| Itemized modification records |
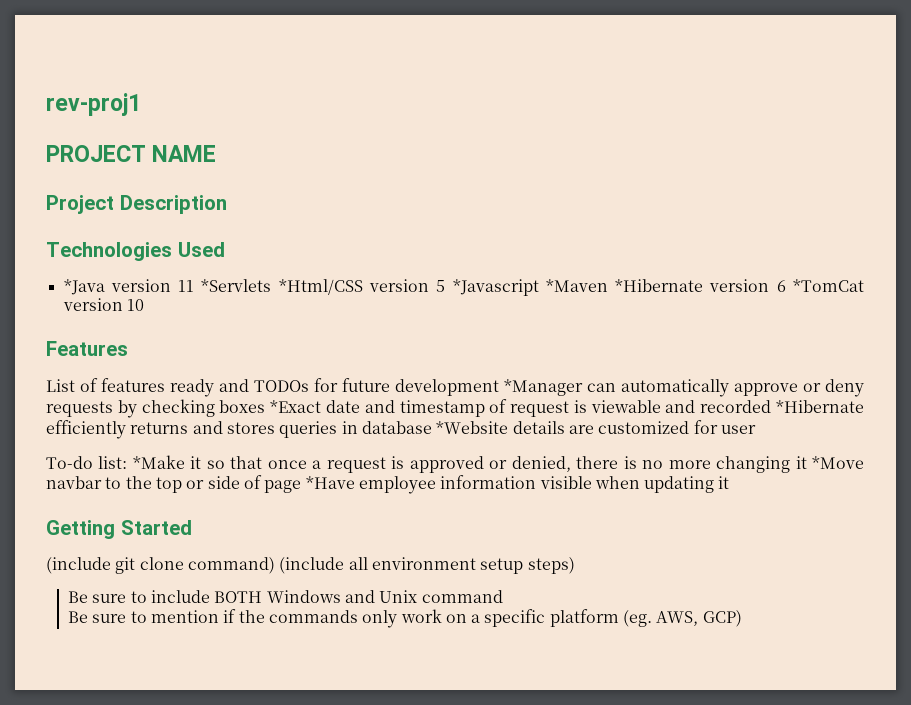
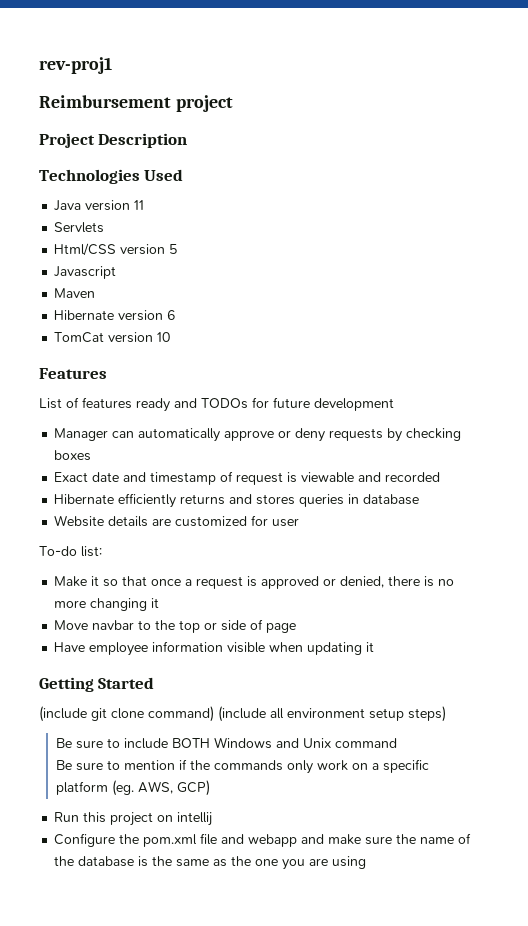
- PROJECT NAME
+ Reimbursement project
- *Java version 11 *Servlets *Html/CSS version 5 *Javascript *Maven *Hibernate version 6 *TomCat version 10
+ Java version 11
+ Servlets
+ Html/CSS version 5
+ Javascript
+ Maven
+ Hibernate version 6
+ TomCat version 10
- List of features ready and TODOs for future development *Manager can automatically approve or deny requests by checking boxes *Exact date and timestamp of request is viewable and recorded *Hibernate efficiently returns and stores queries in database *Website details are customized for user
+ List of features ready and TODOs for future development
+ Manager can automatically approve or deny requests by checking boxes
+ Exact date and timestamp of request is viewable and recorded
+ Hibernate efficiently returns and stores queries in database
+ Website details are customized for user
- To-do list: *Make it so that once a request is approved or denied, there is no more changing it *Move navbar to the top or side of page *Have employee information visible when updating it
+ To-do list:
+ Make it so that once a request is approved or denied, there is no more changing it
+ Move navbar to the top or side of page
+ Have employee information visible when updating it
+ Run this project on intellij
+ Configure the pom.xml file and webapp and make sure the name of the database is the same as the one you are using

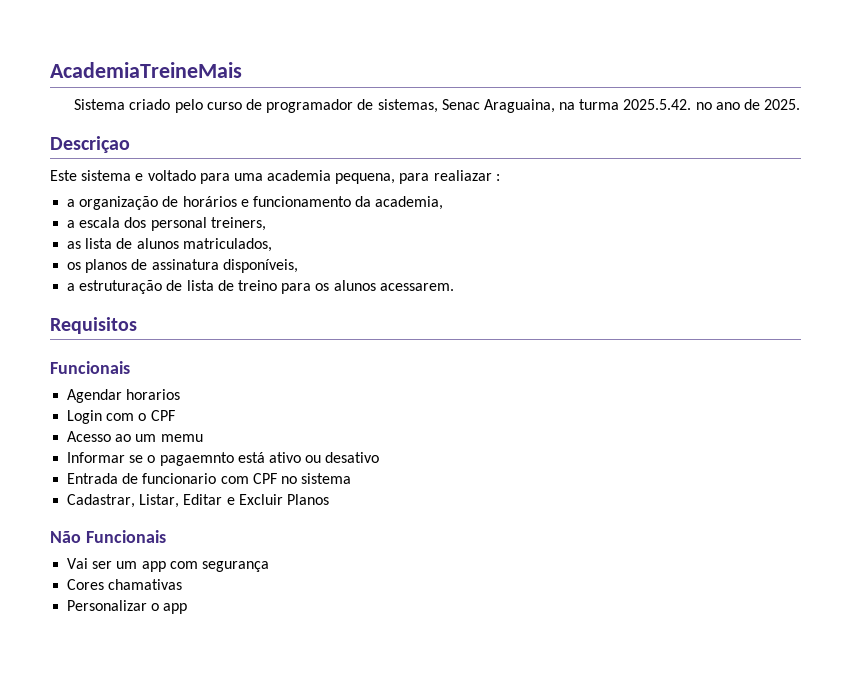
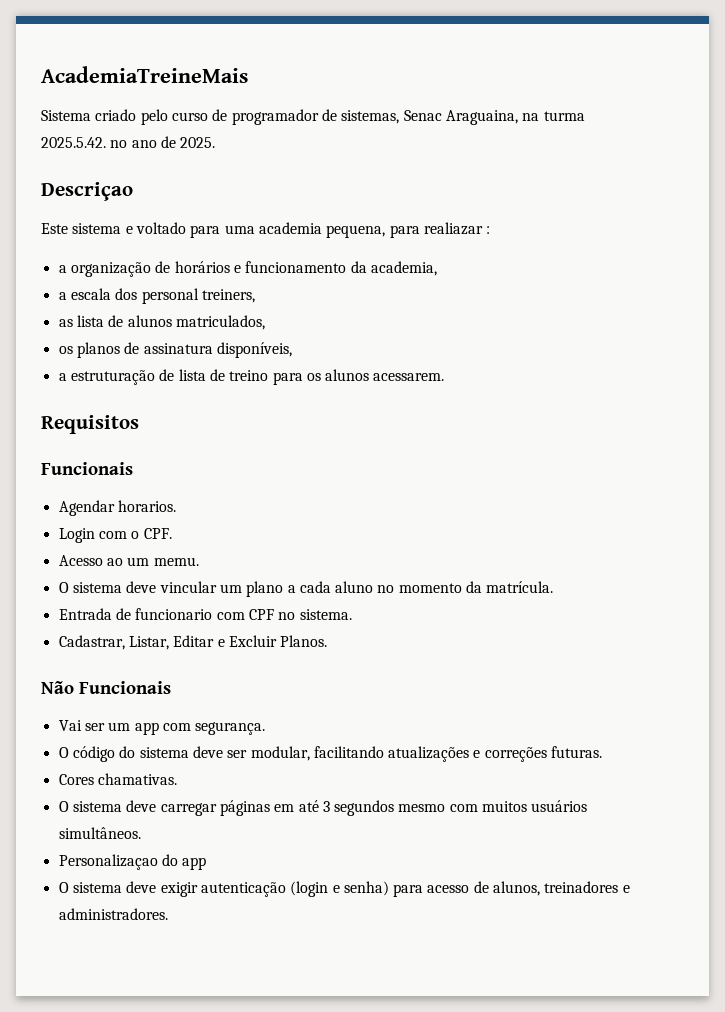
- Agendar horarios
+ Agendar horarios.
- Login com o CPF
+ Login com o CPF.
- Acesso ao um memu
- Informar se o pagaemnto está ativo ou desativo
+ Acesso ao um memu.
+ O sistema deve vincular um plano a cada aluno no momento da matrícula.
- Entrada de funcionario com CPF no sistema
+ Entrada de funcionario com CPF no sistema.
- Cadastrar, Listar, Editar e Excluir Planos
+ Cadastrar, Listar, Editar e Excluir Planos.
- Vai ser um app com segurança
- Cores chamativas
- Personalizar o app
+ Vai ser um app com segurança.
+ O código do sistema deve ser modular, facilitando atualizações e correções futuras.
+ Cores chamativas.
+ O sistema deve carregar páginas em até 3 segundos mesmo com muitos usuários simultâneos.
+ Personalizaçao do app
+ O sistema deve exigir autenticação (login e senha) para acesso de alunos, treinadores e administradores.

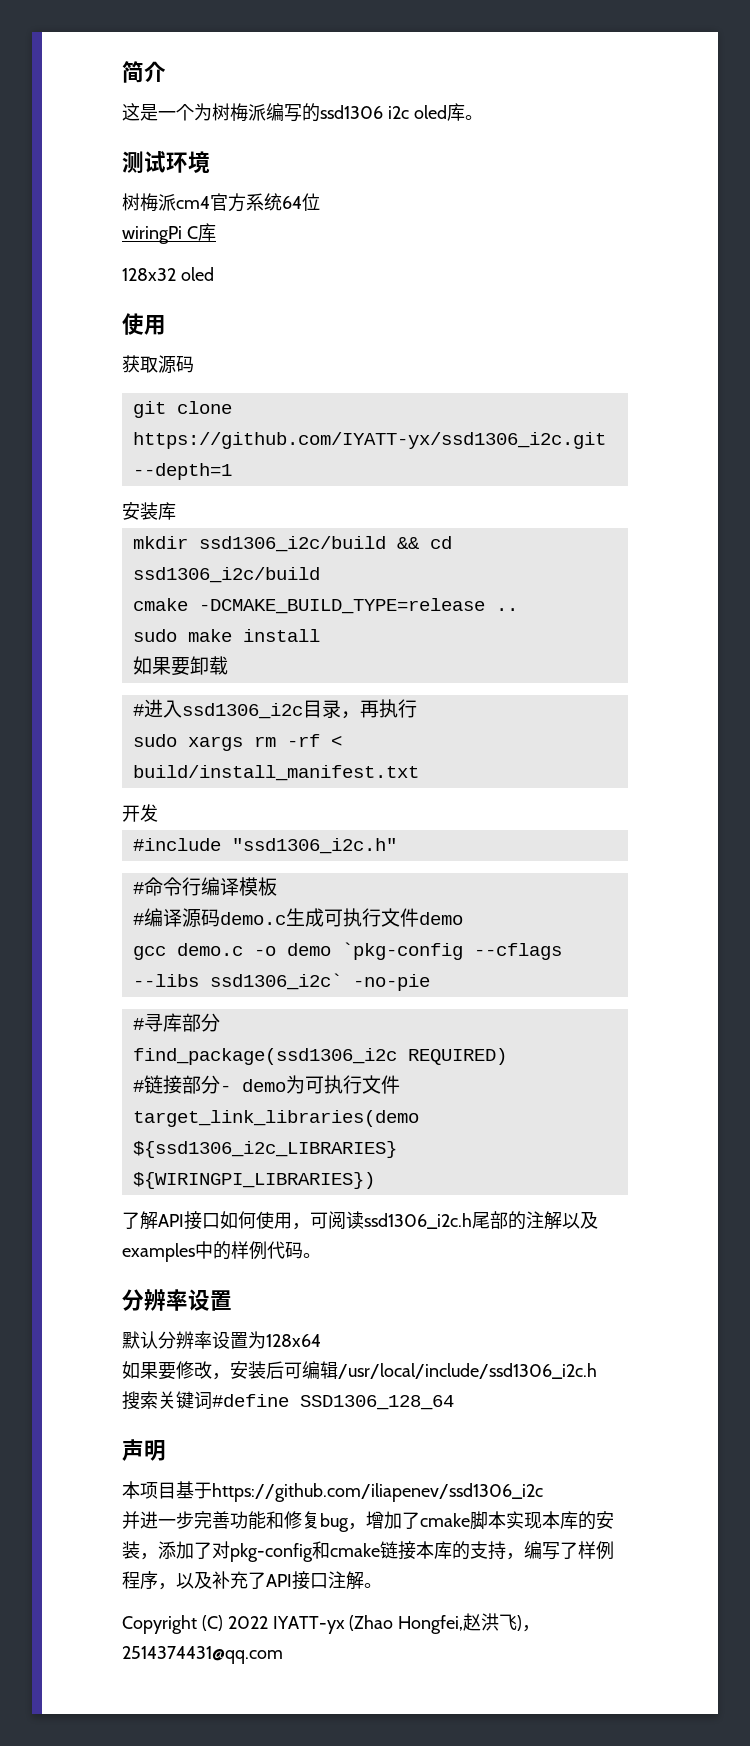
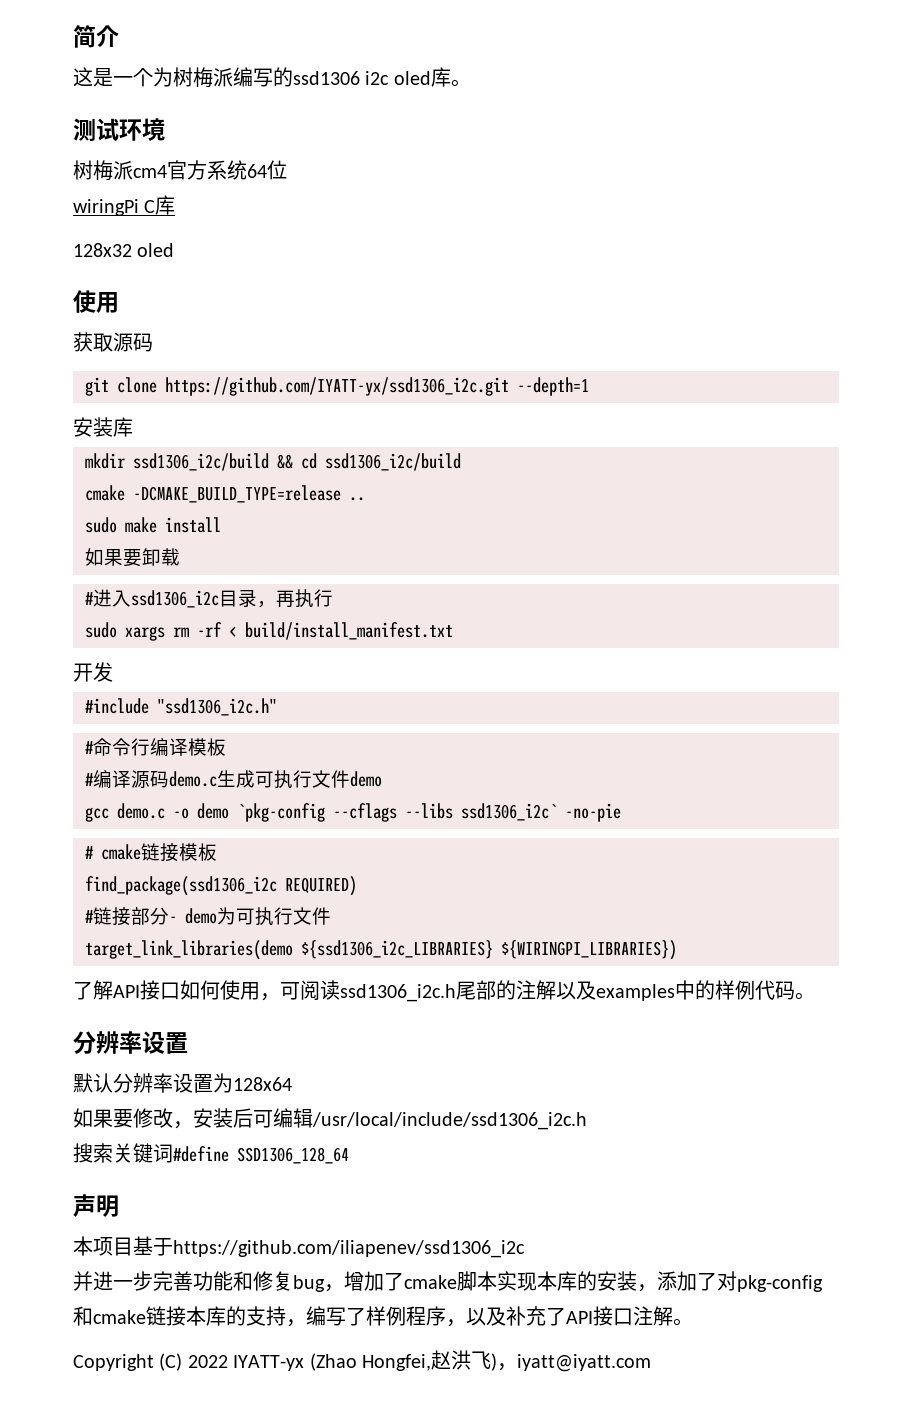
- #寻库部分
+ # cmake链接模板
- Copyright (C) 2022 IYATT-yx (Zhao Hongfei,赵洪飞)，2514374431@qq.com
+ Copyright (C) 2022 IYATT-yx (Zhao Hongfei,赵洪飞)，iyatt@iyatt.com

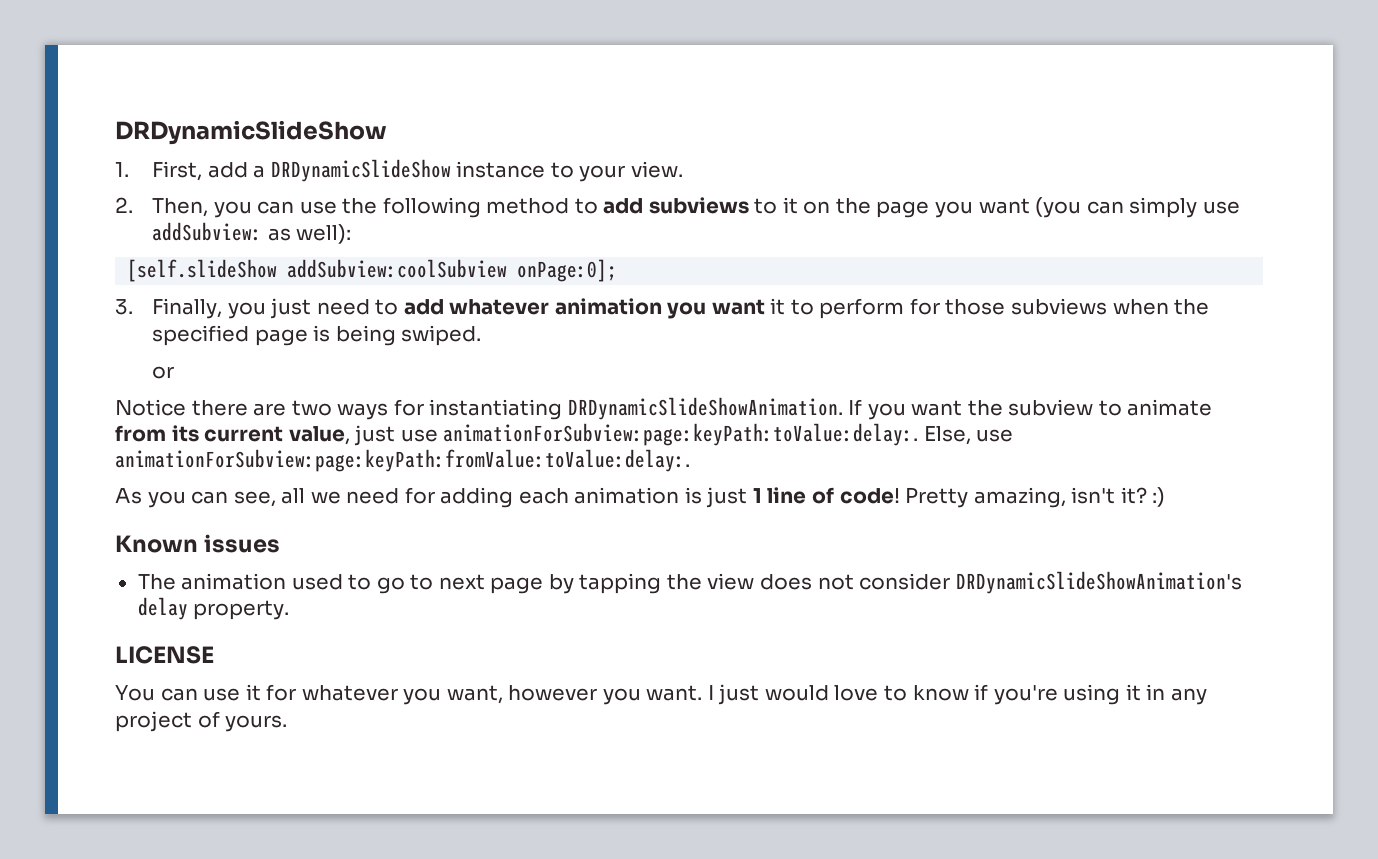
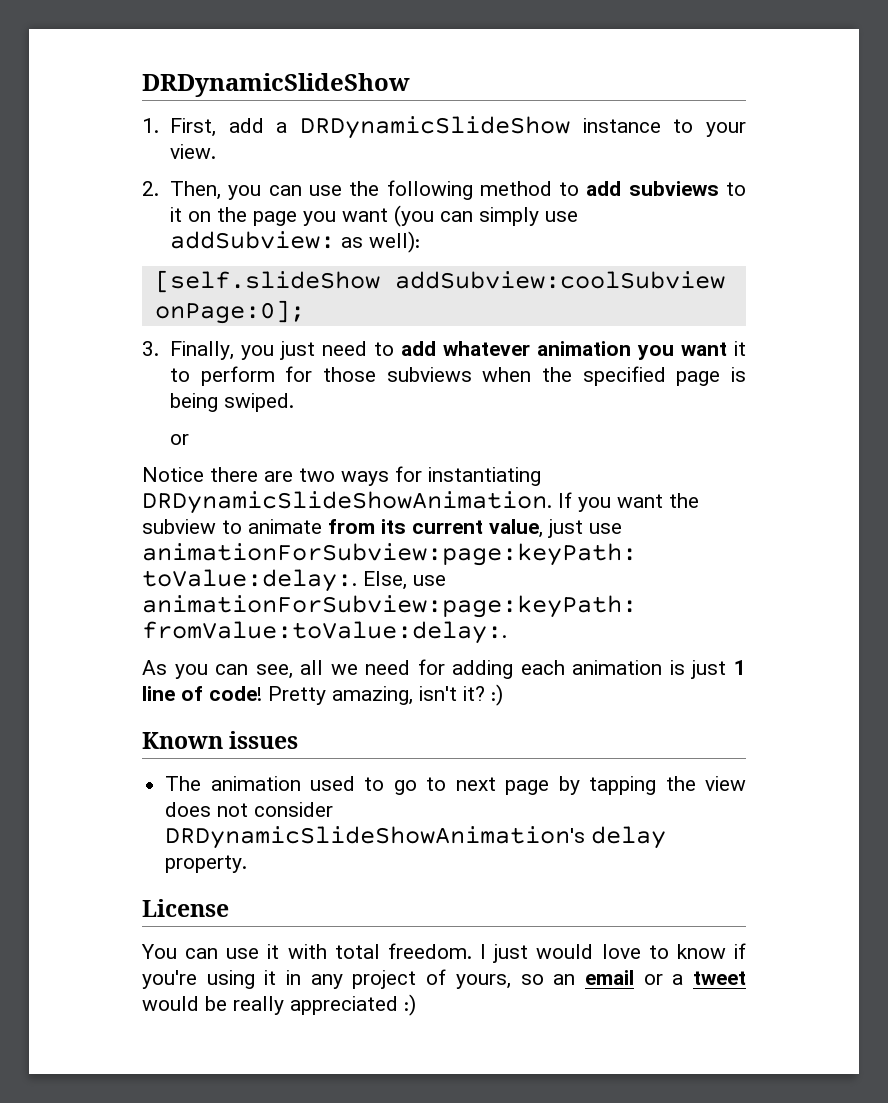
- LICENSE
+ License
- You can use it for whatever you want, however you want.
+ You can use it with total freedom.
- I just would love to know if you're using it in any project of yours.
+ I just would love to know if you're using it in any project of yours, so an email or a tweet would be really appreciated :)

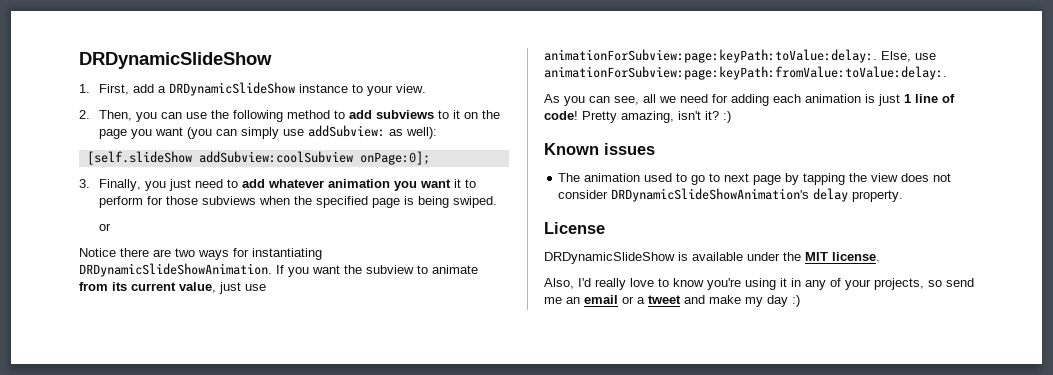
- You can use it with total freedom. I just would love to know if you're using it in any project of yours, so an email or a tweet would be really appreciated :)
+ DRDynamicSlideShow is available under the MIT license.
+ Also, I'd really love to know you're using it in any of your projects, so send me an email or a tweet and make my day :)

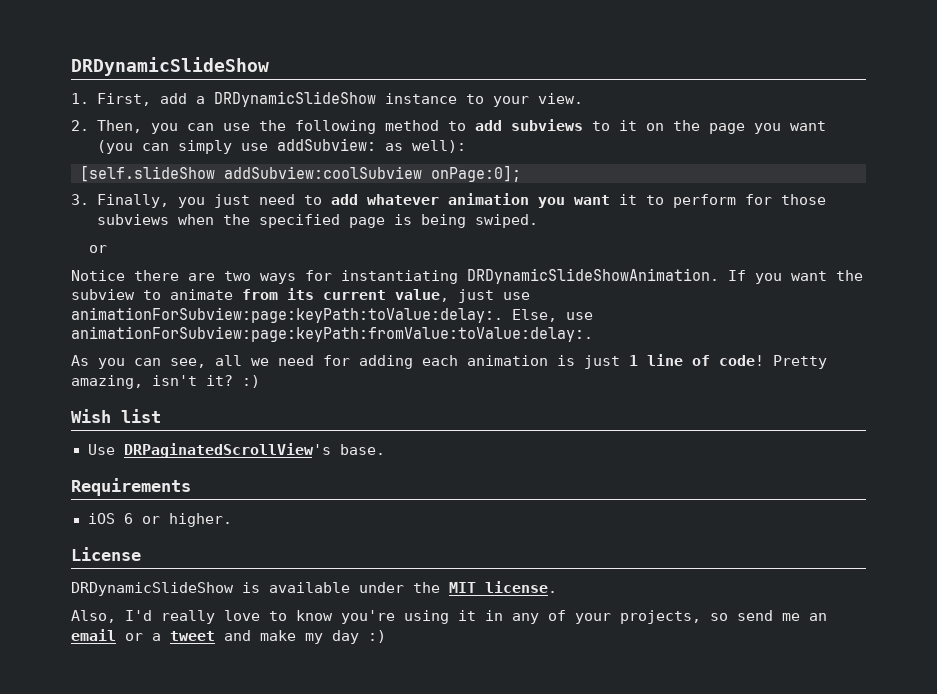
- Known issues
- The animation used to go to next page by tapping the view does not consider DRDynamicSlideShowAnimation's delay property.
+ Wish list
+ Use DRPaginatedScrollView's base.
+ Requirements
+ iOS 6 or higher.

| EXERCISE |
For the records above, state the number of lines that include the string "Html" and add nothing.

| WRITTEN SOLUTION |
2